* **Exercise**:
Could you print exactly the lines of the listing below, starting at the line that has "html: <div>ПРИЛОЖЕНИЕ</div> ->" and ending at the line that has "margin-left: none ->", and only those lines?

* **Data shown**:
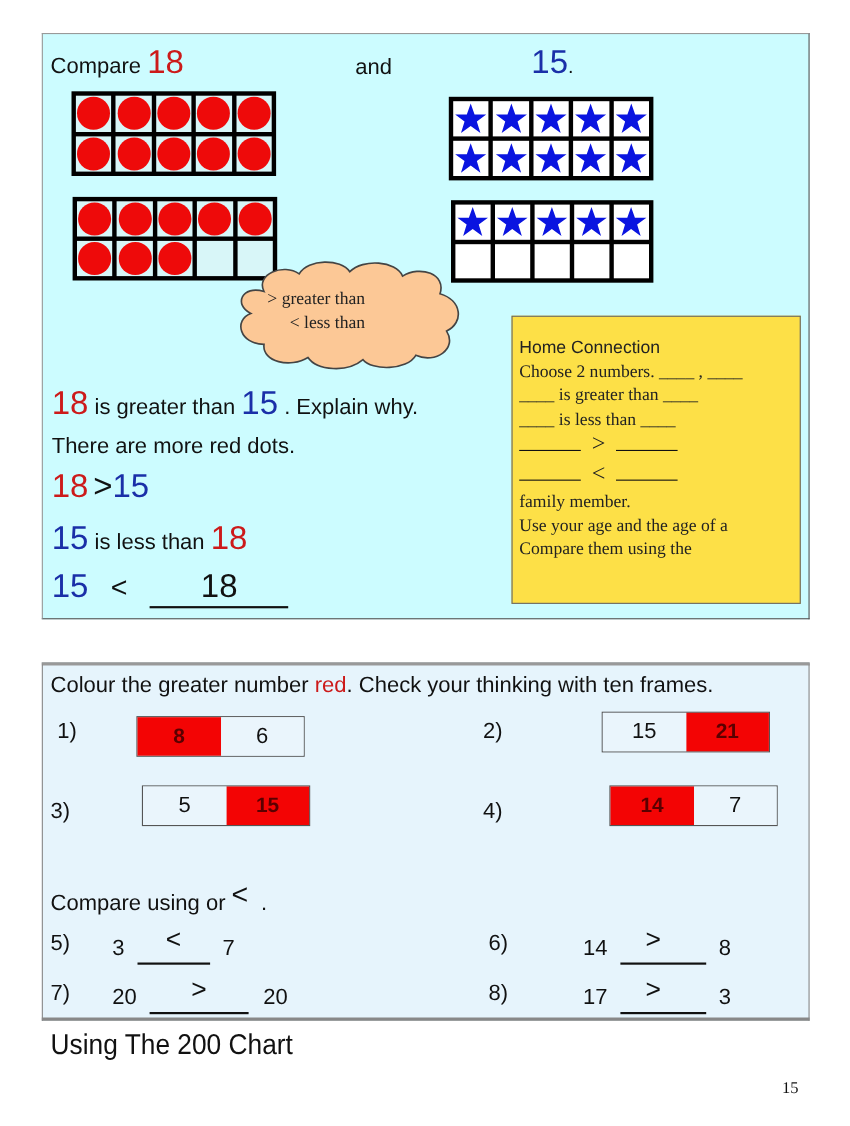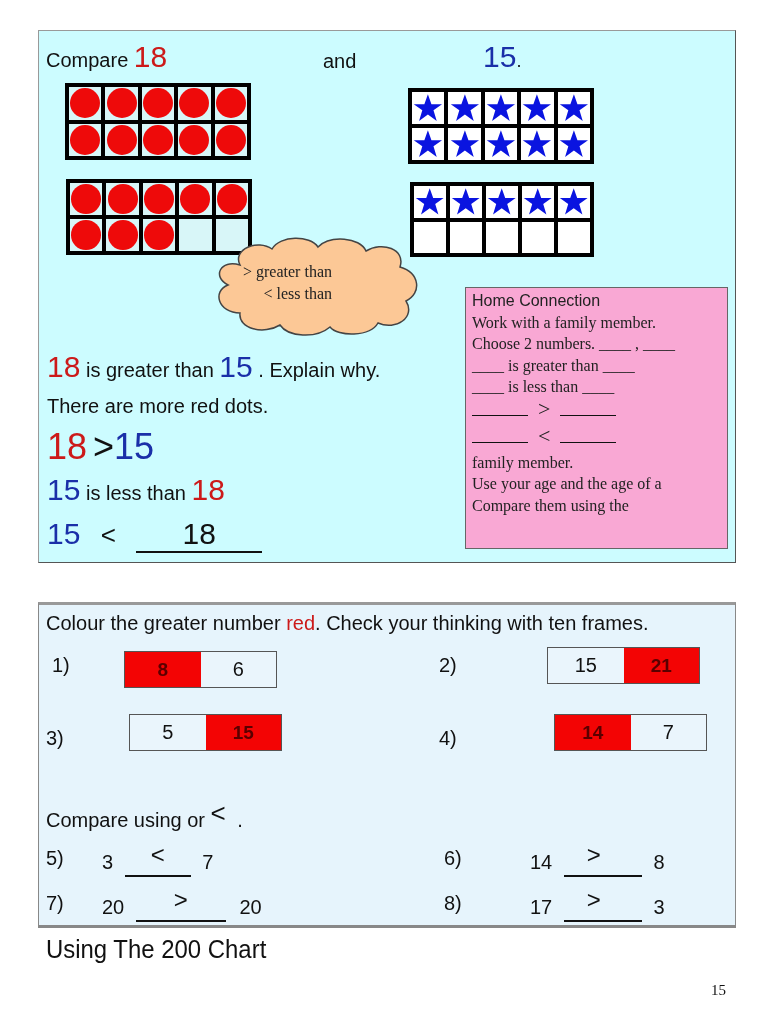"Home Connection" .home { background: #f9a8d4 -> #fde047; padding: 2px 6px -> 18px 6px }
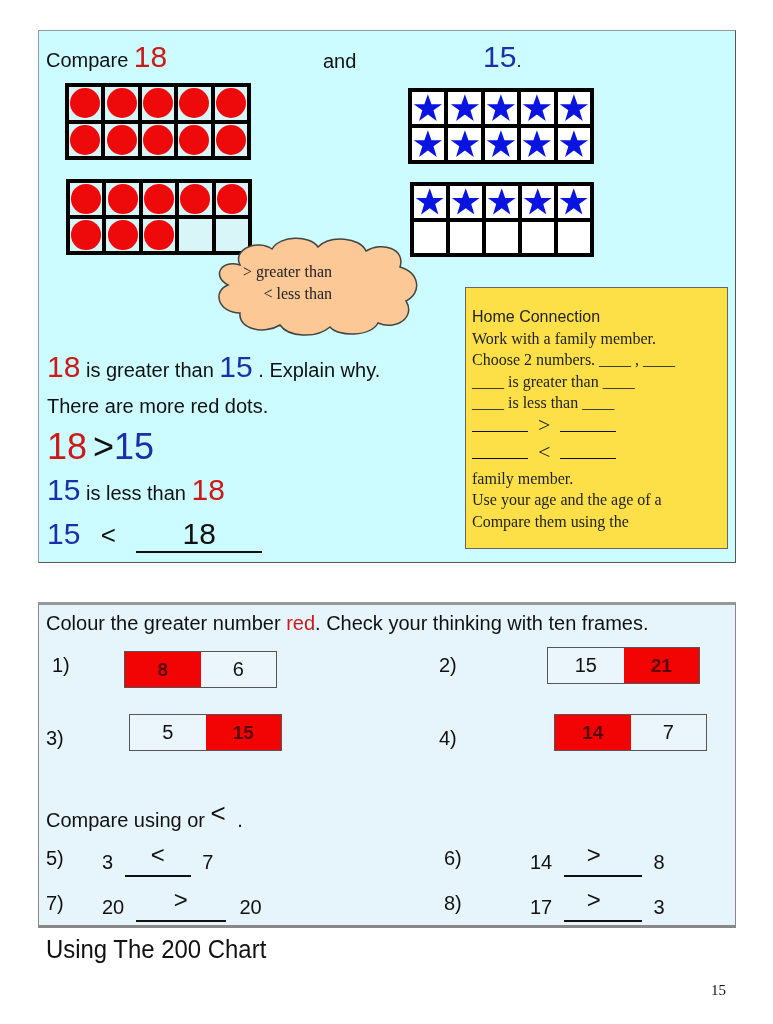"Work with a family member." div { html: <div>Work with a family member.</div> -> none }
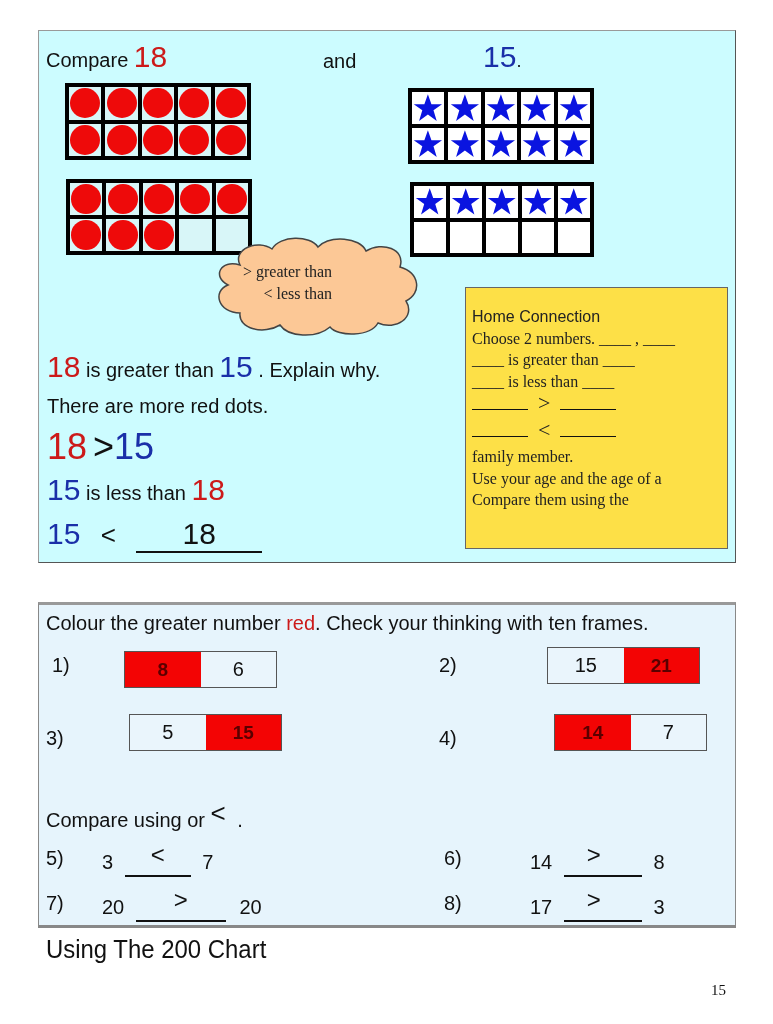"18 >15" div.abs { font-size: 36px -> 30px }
* * *
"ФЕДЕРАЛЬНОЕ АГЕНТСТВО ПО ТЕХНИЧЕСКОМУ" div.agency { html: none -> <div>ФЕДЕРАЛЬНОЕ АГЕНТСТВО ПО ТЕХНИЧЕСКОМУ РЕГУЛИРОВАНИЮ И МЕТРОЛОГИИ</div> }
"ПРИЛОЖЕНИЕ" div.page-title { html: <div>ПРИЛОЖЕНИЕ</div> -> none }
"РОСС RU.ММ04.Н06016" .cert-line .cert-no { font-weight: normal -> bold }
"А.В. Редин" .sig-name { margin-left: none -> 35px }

* **Response to this task**:
"ПРИЛОЖЕНИЕ" div.page-title { html: <div>ПРИЛОЖЕНИЕ</div> -> none }
"РОСС RU.ММ04.Н06016" .cert-line .cert-no { font-weight: normal -> bold }
"А.В. Редин" .sig-name { margin-left: none -> 35px }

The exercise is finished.